「佐川ちか全集」を読み進めていた。佐川ちかの、背後に死や憂鬱が潜んでいる、気迫のこもった強烈な言葉は、僕の魂を揺すぶる。僕はその言葉を丹念にたどり、胸に、痛みを覚えた。佐川ちかの言葉は、ナイフのように僕の胸を突き刺し、その美しさが、僕を恍惚とさせる。〈思出は記憶の道の上に堆積してゐる。白リンネルを拡げてゐるやうに〉(「循環路」)。
「カイエ」の記録。
『生が、言い換えれば、曖昧なものそのものが思考の対象になるや、とたんに思考は眩暈に襲われるが、その眩暈のなかで、自殺はさながらガードレールのようにも見える』
『もう失望のためのエネルギーしかない──これが反抗しすぎた者の運命だ』
『「どんな哲学も一時間の苦しみにさえ若かない」──この、パスカルの断言、これは、不眠の時期以来、哲学の本を読んだり、読み返したりするたびに、いつも私が無意識のうちに繰り返した断言だ』
ユイスマンスの「さかしま」を読み終える。「この世から遠く逃れ去りたい」と、隠遁生活を送り、夢想に耽り、じわじわと精神と肉体が朽ちていくデ・ゼッサント。僕はどれほどこの主人公と自分を重ねたことだろう……。部屋にひきこもって書物を貪る今の僕が「さかしま」を読み始めたことは、運命的なものを感じる。恐らく、恐らくだが、書物というのは、然るべきときに僕のもとにやってくるのではないだろうか。いつ何を読むかというのはもちろん偶然が支配している物事ではあるが、僕には、あらゆる書物は必然によって僕のもとにやってきたように思える。太宰治や、シオランやサリンジャーを読んだときのことを回想すると、そう感じざるを得ない。

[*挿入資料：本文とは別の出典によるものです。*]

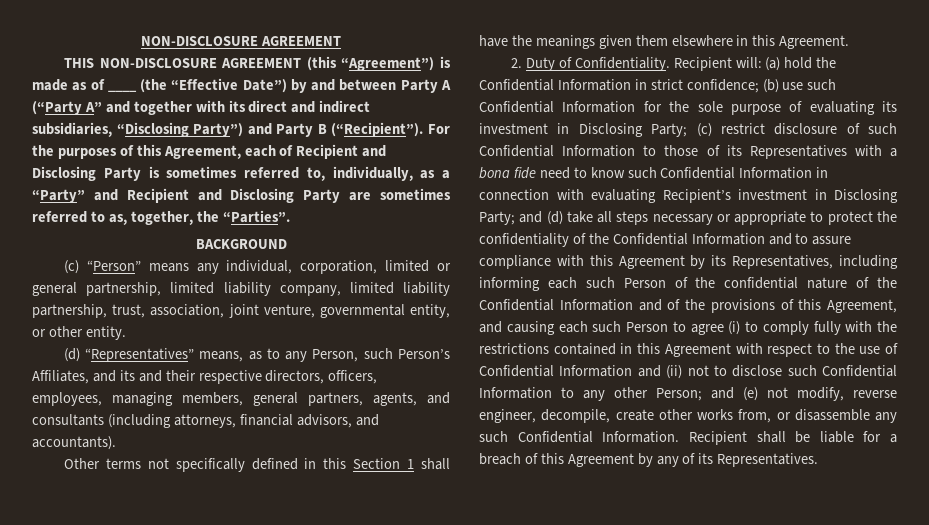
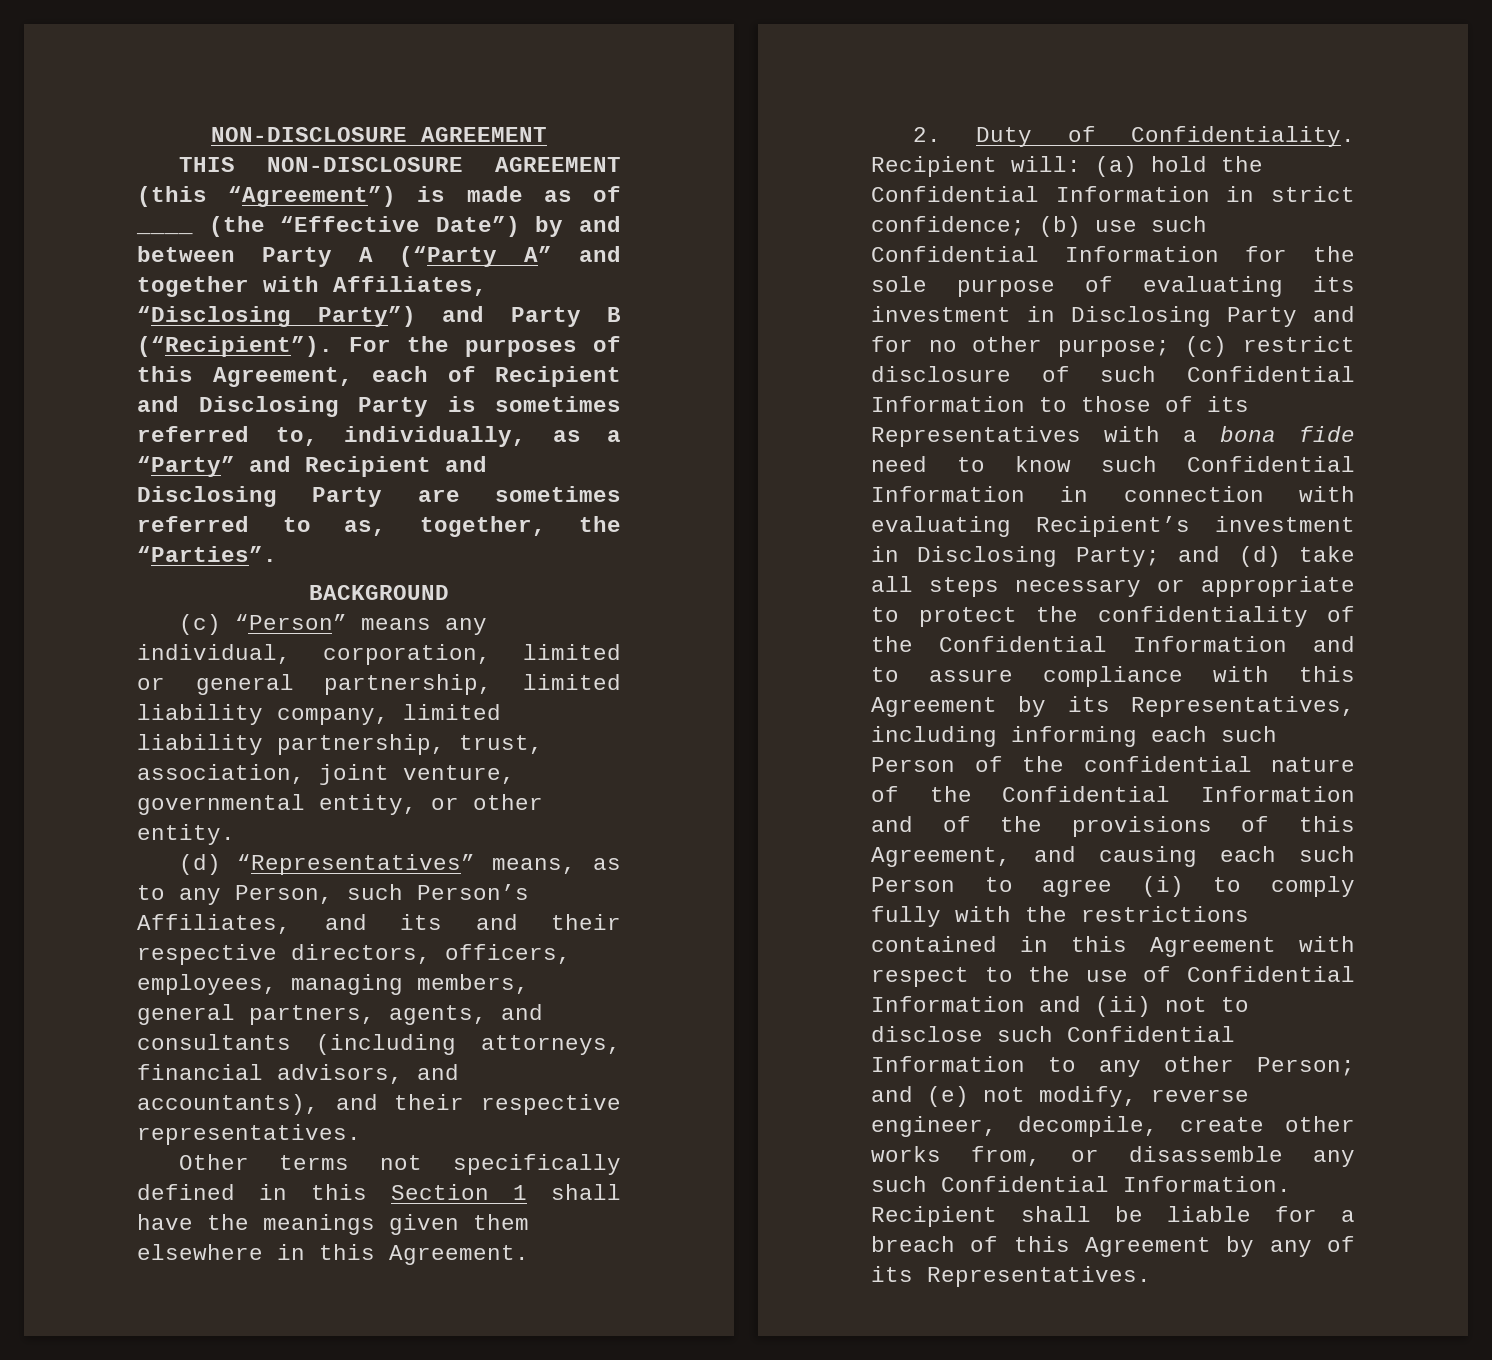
- THIS NON-DISCLOSURE AGREEMENT (this “Agreement”) is made as of ____ (the “Effective Date”) by and between Party A (“Party A” and together with its direct and indirect subsidiaries, “Disclosing Party”) and Party B (“Recipient”).
+ THIS NON-DISCLOSURE AGREEMENT (this “Agreement”) is made as of ____ (the “Effective Date”) by and between Party A (“Party A” and together with Affiliates, “Disclosing Party”) and Party B (“Recipient”).
- (d) “Representatives” means, as to any Person, such Person’s Affiliates, and its and their respective directors, officers, employees, managing members, general partners, agents, and consultants (including attorneys, financial advisors, and accountants).
+ (d) “Representatives” means, as to any Person, such Person’s Affiliates, and its and their respective directors, officers, employees, managing members, general partners, agents, and consultants (including attorneys, financial advisors, and accountants), and their respective representatives.
- (b) use such Confidential Information for the sole purpose of evaluating its investment in Disclosing Party;
+ (b) use such Confidential Information for the sole purpose of evaluating its investment in Disclosing Party and for no other purpose;

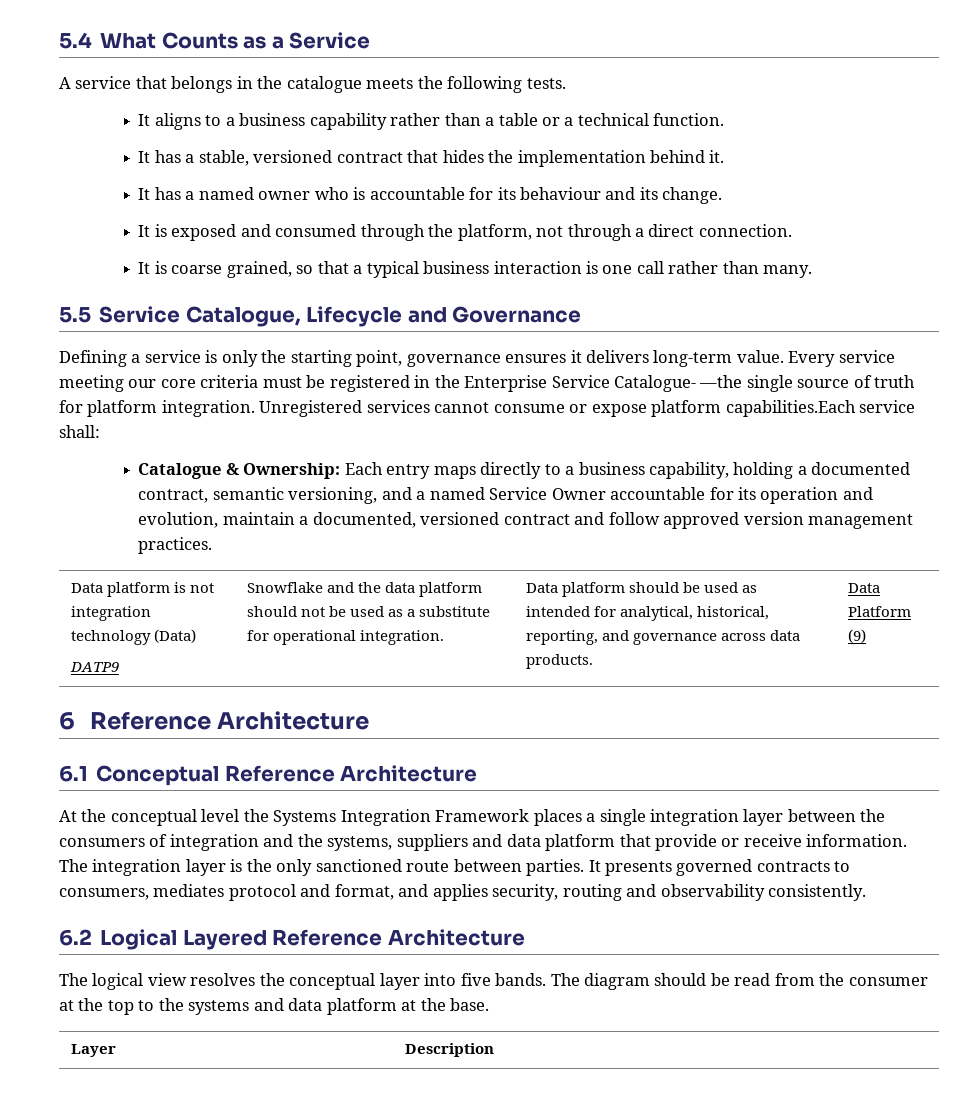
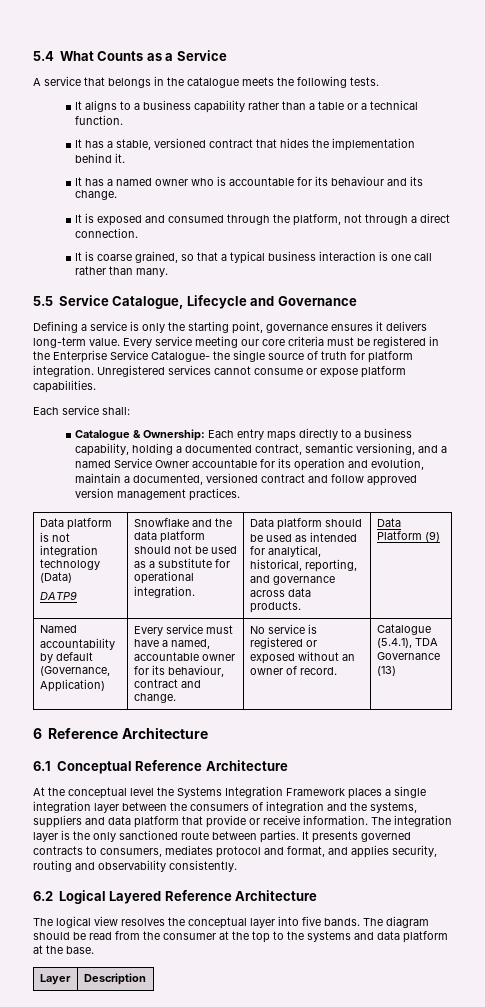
- Every service meeting our core criteria must be registered in the Enterprise Service Catalogue- —the single source of truth for platform integration.
+ Every service meeting our core criteria must be registered in the Enterprise Service Catalogue- the single source of truth for platform integration.
- Unregistered services cannot consume or expose platform capabilities.Each service shall:
+ Unregistered services cannot consume or expose platform capabilities.
+ Each service shall:
+ Named accountability by default (Governance, Application) | Every service must have a named, accountable owner for its behaviour, contract and change. | No service is registered or exposed without an owner of record. | Catalogue (5.4.1), TDA Governance (13)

クレメンス・J・ゼッツ「丸いもののもつ慰め」が届く。
頭が猛烈に痛い。またこの頭痛だ。僕は人生のうちあと何回この頭痛に悩まされればいいのだろう。この頭痛は僕の意識をすべて奪ってしまう。頭痛が思考を支配する。頭痛。頭痛。頭痛。感覚は邪魔だ。こころも体も透明になれるのなら! 存在というものが忌まわしい。どうして僕は存在しているんだ。原罪とは存在そのものではないか? 人は存在するがゆえに原罪を背負っているというのなら……。すべては存在しているからだ。頭痛も苦悩も憂鬱も。頭痛に苛まれれば苛まれるほどに僕はシオランの思考に近づいているような感覚になる。頭痛。光が疎ましくなる。光が頭痛を刺激する。暗闇が欲しい。何も見えず、何も聞こえず、何も感じることのない暗闇が欲しい。僕はそこで膝を抱えて、座っていたい。